Find all the roots of equation \(2x-2.8=\lfloor x\rfloor\).

Solution 1

\[\begin{align} 2x-2.8=\lfloor x\rfloor&\Longrightarrow x-1<2x-2.8\le x\\ &\Longleftrightarrow1.8<x\le2.8\\ &\Longrightarrow\lfloor x\rfloor=1\lor\lfloor x\rfloor=2 \end{align} \]

If \(\lfloor x\rfloor=1\),

\[\begin{align} 2x-2.8=\lfloor x\rfloor&\Longleftrightarrow2x-2.8=1\\ &\Longleftrightarrow x=1.9 \end{align} \]

If \(\lfloor x\rfloor=2\),

\[\begin{align} 2x-2.8=\lfloor x\rfloor&\Longleftrightarrow2x-2.8=2\\ &\Longleftrightarrow x=2.4 \end{align} \]

Therefore,

\[2x-2.8=\lfloor x\rfloor\Longleftrightarrow x=1.9\lor x=2.4 \]

The roots of equation \(2x-2.8=\lfloor x\rfloor\) are \(x=1.9\) and \(x=2.4\).

Problem 2

Solve equation \(x^2-\lfloor x\rfloor-2=0\).

Solution 2

\[\begin{align} x^2-\lfloor x\rfloor-2=0&\Longleftrightarrow x^2-2=\lfloor x\rfloor\\ &\Longrightarrow x-1<x^2-2\le x\\ &\Longleftrightarrow x-1<x^2-2\land x^2-2\le x\\ &\Longleftrightarrow(x<\frac{1-\sqrt5}{2}\lor x>\frac{1+\sqrt5}{2})\land(-1\le x\le2)\\ &\Longleftrightarrow-1\le x<\frac{1-\sqrt5}{2}\lor\frac{1+\sqrt5}{2}<x\le2\\ &\Longrightarrow\lfloor x\rfloor=-1\lor\lfloor x\rfloor=1\lor\lfloor x\rfloor=2 \end{align} \]
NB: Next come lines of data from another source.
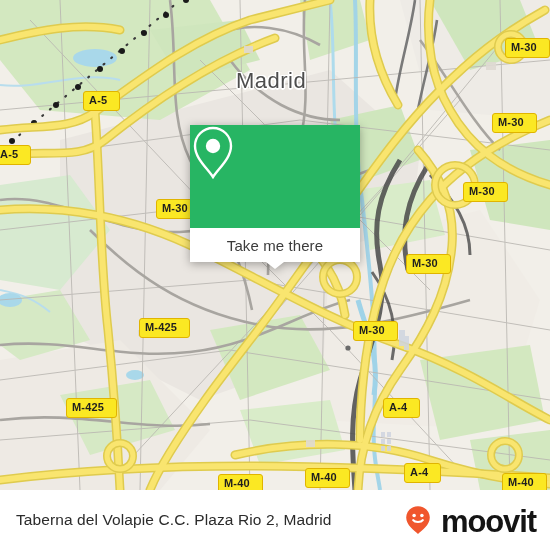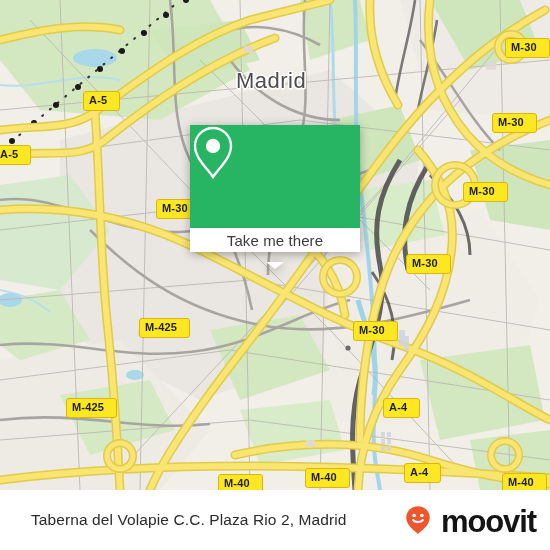--- a/index.html
+++ b/index.html
@@ -49,21 +49,21 @@
   .popup{
     position:absolute;left:190px;top:125px;width:170px;
     filter:drop-shadow(0 2px 5px rgba(0,0,0,.32));
   }
   .popup-green{
     width:170px;height:103px;background:#27b563;
     display:flex;align-items:center;justify-content:center;
   }
   .popup-pin{width:46px;height:56px;display:block;}
   .popup-foot{
-    width:170px;height:24px;background:#ffffff;
+    width:170px;height:34px;background:#ffffff;
     display:flex;align-items:center;justify-content:center;
     position:relative;
   }
   .popup-foot-label{
     font-size:15px;color:#3b3b3b;font-weight:400;letter-spacing:.1px;
   }
   .popup-tail{
     position:absolute;left:50%;top:34px;transform:translateX(-50%);
     width:0;height:0;
     border-left:9px solid transparent;
@@ -82,21 +82,21 @@
   }
 
   
   .footer{
     position:absolute;left:0;top:490px;width:550px;height:60px;
     background:#ffffff;overflow:hidden;
   }
   .footer-inner{
     position:relative;width:550px;height:60px;
     display:flex;align-items:center;justify-content:space-between;
-    box-sizing:border-box;padding:0 14px 0 31px;
+    box-sizing:border-box;padding:0 14px 0 16px;
   }
   .footer-title{
     font-size:15.5px;color:#2b2b2b;font-weight:400;white-space:nowrap;
     letter-spacing:.1px;
   }
   .brand{display:flex;align-items:center;gap:10px;}
   .brand-pin{width:26px;height:30px;display:block;}
   .brand-word{
     font-size:31px;font-weight:700;color:#141414;letter-spacing:-1.1px;
     line-height:1;position:relative;top:1px;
If \(\lfloor x\rfloor=-1\),

\[\begin{align} x^2-2=\lfloor x\rfloor&\Longleftrightarrow x^2-2=-1\\ &\Longleftrightarrow x=-1 \end{align} \]

If \(\lfloor x\rfloor=1\),

\[\begin{align} x^2-2=\lfloor x\rfloor&\Longleftrightarrow x^2-2=1\\ &\Longleftrightarrow x=\sqrt3 \end{align} \]
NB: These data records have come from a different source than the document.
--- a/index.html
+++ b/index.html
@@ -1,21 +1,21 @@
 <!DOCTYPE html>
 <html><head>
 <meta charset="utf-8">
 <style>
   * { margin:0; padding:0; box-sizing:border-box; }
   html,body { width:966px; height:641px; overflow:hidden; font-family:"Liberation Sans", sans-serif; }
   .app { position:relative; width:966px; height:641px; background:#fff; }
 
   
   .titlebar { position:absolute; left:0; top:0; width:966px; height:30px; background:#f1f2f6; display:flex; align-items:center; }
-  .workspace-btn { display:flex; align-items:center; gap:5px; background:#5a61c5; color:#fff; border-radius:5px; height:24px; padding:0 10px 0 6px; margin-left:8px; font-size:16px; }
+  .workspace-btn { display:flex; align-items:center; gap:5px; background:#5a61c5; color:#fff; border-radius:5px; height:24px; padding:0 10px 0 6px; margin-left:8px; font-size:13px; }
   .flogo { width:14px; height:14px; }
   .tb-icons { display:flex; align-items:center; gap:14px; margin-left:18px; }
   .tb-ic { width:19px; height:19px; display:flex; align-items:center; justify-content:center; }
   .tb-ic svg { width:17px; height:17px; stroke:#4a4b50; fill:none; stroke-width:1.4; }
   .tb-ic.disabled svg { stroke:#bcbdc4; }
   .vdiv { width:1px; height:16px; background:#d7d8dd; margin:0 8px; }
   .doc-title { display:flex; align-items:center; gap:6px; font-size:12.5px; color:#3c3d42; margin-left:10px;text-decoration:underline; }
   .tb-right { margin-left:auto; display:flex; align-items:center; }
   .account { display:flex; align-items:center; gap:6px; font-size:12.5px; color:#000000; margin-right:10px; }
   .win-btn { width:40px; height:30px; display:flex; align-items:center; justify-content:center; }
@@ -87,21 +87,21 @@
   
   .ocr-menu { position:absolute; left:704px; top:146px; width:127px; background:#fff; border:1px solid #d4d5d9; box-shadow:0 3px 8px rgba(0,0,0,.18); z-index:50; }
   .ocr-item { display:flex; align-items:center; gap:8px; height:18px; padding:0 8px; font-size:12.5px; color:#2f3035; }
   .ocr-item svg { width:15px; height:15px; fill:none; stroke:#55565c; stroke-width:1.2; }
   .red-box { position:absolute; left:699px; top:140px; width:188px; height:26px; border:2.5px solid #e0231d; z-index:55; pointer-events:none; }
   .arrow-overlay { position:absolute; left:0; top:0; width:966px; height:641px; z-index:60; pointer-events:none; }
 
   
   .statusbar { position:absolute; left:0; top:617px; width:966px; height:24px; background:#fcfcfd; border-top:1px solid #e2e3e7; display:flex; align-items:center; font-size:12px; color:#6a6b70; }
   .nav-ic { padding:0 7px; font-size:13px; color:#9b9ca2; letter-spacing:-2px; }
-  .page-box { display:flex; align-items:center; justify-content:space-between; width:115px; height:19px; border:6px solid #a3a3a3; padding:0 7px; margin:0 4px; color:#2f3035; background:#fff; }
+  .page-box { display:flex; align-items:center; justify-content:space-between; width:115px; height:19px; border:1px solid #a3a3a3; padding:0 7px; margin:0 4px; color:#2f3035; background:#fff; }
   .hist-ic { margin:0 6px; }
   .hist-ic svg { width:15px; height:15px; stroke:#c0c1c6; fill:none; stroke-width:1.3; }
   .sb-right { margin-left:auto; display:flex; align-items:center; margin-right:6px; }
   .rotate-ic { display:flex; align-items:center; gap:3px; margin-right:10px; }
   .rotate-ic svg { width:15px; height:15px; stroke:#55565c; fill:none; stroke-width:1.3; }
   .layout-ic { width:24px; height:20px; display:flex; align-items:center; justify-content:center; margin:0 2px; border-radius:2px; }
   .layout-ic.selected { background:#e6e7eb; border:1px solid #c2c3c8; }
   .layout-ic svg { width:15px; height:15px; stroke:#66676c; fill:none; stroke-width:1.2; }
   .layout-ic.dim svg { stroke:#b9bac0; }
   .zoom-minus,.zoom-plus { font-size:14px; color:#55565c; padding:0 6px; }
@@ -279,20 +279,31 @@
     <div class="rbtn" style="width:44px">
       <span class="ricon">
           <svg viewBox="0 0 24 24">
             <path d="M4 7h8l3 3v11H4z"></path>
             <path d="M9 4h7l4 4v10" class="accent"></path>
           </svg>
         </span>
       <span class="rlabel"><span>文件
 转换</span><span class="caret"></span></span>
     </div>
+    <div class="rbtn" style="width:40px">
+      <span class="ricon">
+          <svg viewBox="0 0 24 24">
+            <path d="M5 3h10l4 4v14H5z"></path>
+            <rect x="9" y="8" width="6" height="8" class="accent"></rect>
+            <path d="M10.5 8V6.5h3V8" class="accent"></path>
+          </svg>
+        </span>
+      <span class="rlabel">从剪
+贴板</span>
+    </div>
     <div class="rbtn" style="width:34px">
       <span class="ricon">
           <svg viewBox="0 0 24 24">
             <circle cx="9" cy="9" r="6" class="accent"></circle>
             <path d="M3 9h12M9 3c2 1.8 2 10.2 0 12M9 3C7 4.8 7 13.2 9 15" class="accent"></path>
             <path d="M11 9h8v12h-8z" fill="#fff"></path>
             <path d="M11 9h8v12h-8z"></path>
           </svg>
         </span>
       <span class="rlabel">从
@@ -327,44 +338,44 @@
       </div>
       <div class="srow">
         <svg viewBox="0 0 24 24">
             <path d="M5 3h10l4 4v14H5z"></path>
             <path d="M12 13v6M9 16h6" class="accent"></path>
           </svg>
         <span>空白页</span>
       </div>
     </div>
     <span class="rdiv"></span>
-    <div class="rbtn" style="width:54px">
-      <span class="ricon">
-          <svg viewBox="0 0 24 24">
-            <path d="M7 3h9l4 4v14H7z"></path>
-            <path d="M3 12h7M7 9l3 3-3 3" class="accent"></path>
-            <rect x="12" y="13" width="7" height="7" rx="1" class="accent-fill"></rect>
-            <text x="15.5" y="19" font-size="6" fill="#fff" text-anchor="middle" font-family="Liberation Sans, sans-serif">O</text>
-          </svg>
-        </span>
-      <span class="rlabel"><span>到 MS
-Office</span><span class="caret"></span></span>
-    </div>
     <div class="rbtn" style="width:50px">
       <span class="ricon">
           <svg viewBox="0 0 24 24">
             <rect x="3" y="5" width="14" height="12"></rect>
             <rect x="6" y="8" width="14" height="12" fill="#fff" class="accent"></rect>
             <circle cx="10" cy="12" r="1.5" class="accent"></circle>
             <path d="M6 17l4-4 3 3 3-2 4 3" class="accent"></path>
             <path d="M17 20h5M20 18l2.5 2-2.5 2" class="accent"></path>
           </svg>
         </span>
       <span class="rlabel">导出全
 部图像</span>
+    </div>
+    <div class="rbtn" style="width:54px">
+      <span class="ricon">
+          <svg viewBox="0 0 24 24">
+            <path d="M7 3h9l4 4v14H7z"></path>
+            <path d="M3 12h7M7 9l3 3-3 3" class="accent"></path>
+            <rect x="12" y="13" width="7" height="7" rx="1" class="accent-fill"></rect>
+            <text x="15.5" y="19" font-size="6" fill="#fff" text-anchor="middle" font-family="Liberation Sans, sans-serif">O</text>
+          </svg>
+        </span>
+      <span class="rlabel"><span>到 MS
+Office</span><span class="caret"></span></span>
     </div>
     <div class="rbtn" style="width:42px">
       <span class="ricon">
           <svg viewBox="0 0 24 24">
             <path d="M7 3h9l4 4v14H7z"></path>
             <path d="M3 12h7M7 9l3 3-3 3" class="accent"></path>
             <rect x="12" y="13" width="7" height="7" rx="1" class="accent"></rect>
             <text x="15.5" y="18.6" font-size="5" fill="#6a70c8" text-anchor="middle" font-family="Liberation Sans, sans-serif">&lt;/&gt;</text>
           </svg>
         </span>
If \(\lfloor x\rfloor=2\),

\[\begin{align} x^2-2=\lfloor x\rfloor&\Longleftrightarrow x^2-2=2\\ &\Longleftrightarrow x=2 \end{align} \]

Therefore,

\[x^2-\lfloor x\rfloor-2=0\Longleftrightarrow x=-1\lor x=\sqrt3\lor x=2 \]
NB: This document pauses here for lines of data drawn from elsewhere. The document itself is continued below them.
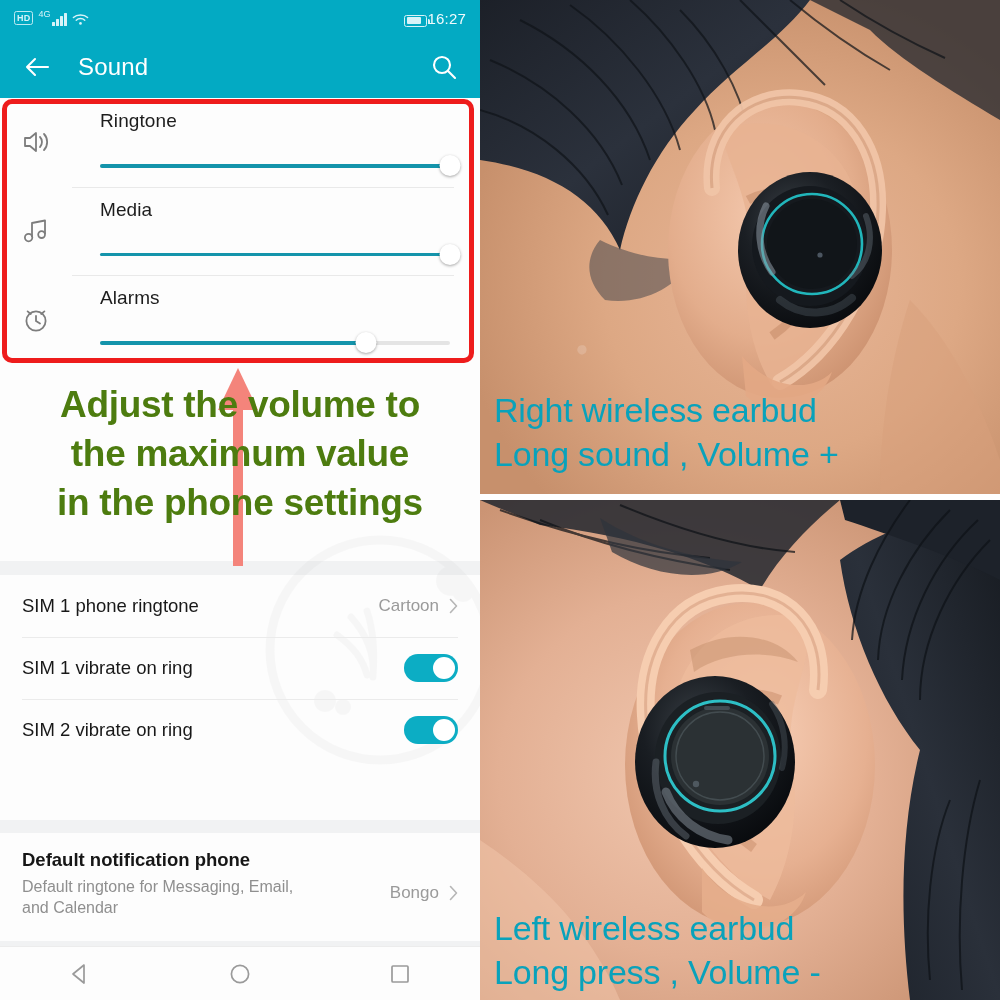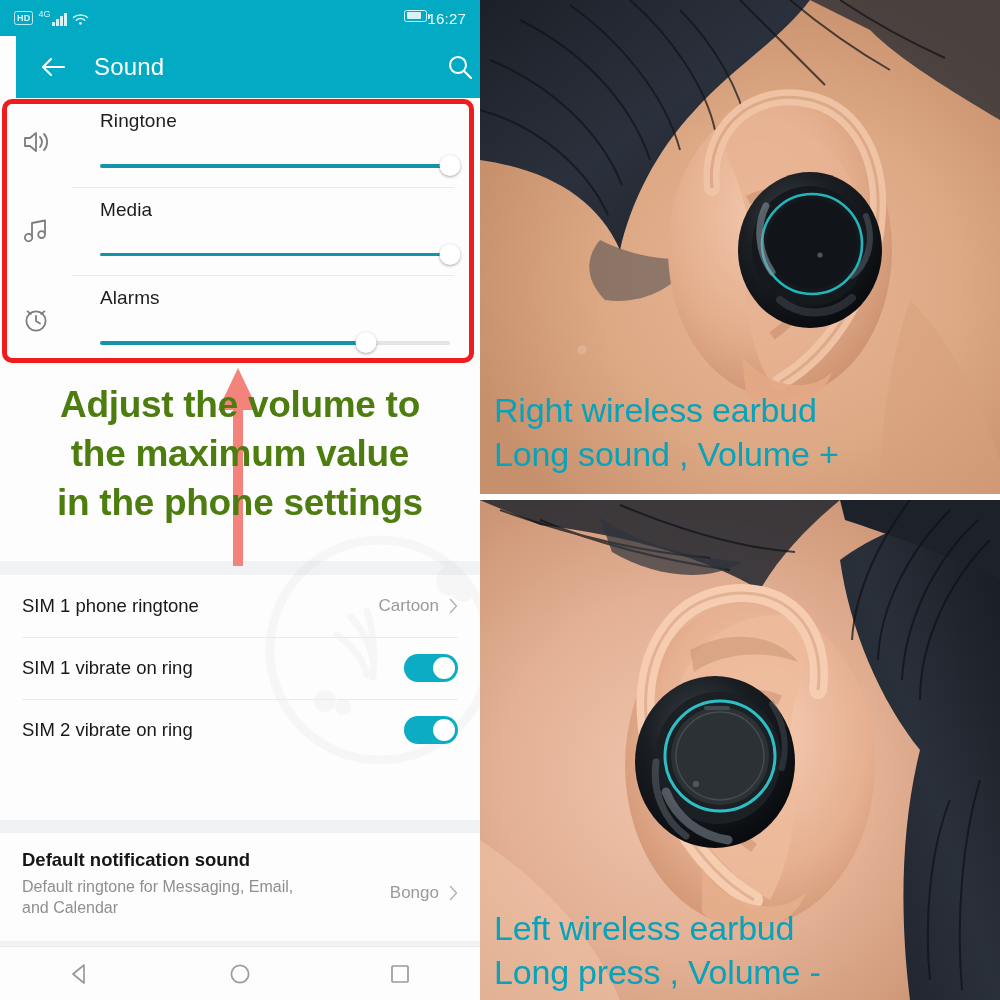--- a/index.html
+++ b/index.html
@@ -33,36 +33,36 @@
   }
   .net-group { display: flex; align-items: flex-end; gap: 1.5px; }
   .net-label { font-size: 9px; line-height: 1; margin-bottom: 7px; color: #d8f3f8; }
   .bars { display: flex; align-items: flex-end; gap: 1.5px; height: 13px; }
   .bars i { display: block; width: 2.6px; background: #d8f3f8; border-radius: .5px; }
   .bars i:nth-child(1) { height: 4px; }
   .bars i:nth-child(2) { height: 7px; }
   .bars i:nth-child(3) { height: 10px; }
   .bars i:nth-child(4) { height: 13px; }
   .wifi { width: 17px; height: 13px; position: relative; }
-  .sb-right { display: flex; align-items: flex-start; }
+  .sb-right { display: flex; align-items: flex-end; }
   .battery {
     width: 23px; height: 12px; border: 1.6px solid #d8f3f8; border-radius: 2.5px;
     position: relative; padding: 1.4px;
   }
   .battery::after {
     content: ""; position: absolute; right: -4px; top: 3px;
     width: 2.4px; height: 5px; background: #d8f3f8; border-radius: 0 1.5px 1.5px 0;
   }
   .battery > span { display: block; height: 100%; width: 78%; background: #d8f3f8; border-radius: 1px; }
   .clock { font-size: 15px; letter-spacing: .2px; color: #f0fbfd; }
 
   
   .actionbar {
     position: absolute; left: 0; top: 36px; width: 480px; height: 62px;
-    background: #03aac3; display: flex; align-items: center; padding: 0 22px; margin-left: 16px;
+    background: #03aac3; display: flex; align-items: center; padding: 0 22px;
   }
   .back-arrow { width: 30px; height: 30px; flex: 0 0 auto; }
   .ab-title {
     color: #ffffff; font-size: 24px; font-weight: 400; margin-left: 26px;
     flex: 1 1 auto; letter-spacing: .2px;
   }
   .search-icon { width: 28px; height: 28px; flex: 0 0 auto; }
 
   
   .redbox {
@@ -327,21 +327,21 @@
       <div class="listrow">
         <span class="lr-label">SIM 2 vibrate on ring</span>
         <span class="toggle"></span>
       </div>
     </div>
 
     <div class="sep-band" style="top:820px"></div>
 
     <div class="notifblock">
       <div class="nb-texts">
-        <div class="nb-title">Default notification sound</div>
+        <div class="nb-title">Default notification phone</div>
         <div class="nb-sub">Default ringtone for Messaging, Email, and Calendar</div>
       </div>
       <div class="nb-right">
         <span class="lr-value">Bongo</span>
         <span class="chev">
           <svg viewBox="0 0 9 16" width="9" height="16" aria-hidden="true">
             <path d="M1.5 1.5 L7.5 8 L1.5 14.5" stroke="#b6b6b6" stroke-width="1.6" fill="none" stroke-linecap="round" stroke-linejoin="round"></path>
           </svg>
         </span>
       </div>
The roots of equation \(x^2-\lfloor x\rfloor-2=0\) are \(x=-1\), \(x=\sqrt3\) and \(x=2\).

Problem 3

Solve equation \(\lfloor\frac{5x-13}{3}\rfloor=\frac{3x+1}{5}\).

Solution 3

\[\begin{align} \left\lfloor\frac{5x-13}{3}\right\rfloor=\frac{3x+1}{5}&\Longleftrightarrow\exist k\in\Z,\left\lfloor\frac{5x-13}{3}\right\rfloor=k\land\frac{3x+1}{5}=k\\ &\Longleftrightarrow\exist k\in\Z,\left\lfloor\frac{5x-13}{3}\right\rfloor=k\land x=\frac{5k-1}{3}\\ &\Longleftrightarrow\exist k\in\Z,\left\lfloor\frac{25k-44}{9}\right\rfloor=k\land x=\frac{5k-1}{3}\\ \end{align} \]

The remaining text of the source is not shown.